This magnetic particle contamination is more noticeable in the first magnetic brush charger when a plurality of magnetic brush chargers are used. This is because the external additive and the toner that have passed through the cleaner are almost captured by the first magnetic brush charger, and therefore do not reach much after the second magnetic brush charger.
JP 2003-173070 A

  Accordingly, an object of the present invention is to prevent a decrease in charging ability in the first magnetic brush charger, particularly in a configuration in which charging is performed in a plurality of magnetic brush chargers.

  In the present invention, in the case where charging is performed in a plurality of magnetic brush chargers as described above, the amount of magnetic particles carried by the first magnetic brush charger is in contrast to that the first magnetic brush charger is likely to be contaminated. This is realized by increasing the number of the chargers compared to other chargers. By increasing the amount of magnetic particles carried and circulating, it is possible to greatly reduce resistance increase due to contamination when external additives and toner are mixed.

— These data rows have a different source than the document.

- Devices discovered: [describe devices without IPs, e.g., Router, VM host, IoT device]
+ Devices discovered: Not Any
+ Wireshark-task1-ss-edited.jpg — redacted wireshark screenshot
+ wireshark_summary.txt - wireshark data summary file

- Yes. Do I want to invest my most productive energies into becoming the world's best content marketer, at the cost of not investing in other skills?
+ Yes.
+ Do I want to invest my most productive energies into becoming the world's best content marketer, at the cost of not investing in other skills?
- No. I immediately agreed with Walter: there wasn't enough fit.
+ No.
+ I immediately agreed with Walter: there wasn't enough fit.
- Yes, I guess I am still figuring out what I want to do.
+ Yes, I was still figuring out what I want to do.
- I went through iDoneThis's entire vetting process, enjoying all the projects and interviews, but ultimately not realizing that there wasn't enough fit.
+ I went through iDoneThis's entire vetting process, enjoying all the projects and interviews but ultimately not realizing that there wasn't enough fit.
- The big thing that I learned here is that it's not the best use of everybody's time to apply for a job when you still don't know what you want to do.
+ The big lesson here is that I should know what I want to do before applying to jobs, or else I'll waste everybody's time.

  As described above, the life of the charger can be increased by increasing the amount of magnetic particles carried by the first magnetic brush charger as compared with the amount of magnetic particles carried by the second magnetic brush charger as in the present invention. It was possible to make it sufficiently long, and even if the cost was somewhat high, it was possible to make it sufficiently cheap in terms of running cost. In addition, it is possible to set a wide maintenance interval for service personnel, and it is possible to make full use of the long-life characteristics of the amorphous silicon photoconductor.

(Example 1)
In this embodiment, a case where a positively charged amorphous silicon photosensitive member is charged by two magnetic brush chargers will be described. In this embodiment, an image forming apparatus as shown in FIG. 1 is used. As shown in 30 and 31, two magnetic brush chargers are provided in the charging process, and image output is possible in the same process as in the conventional example except that charging is performed twice.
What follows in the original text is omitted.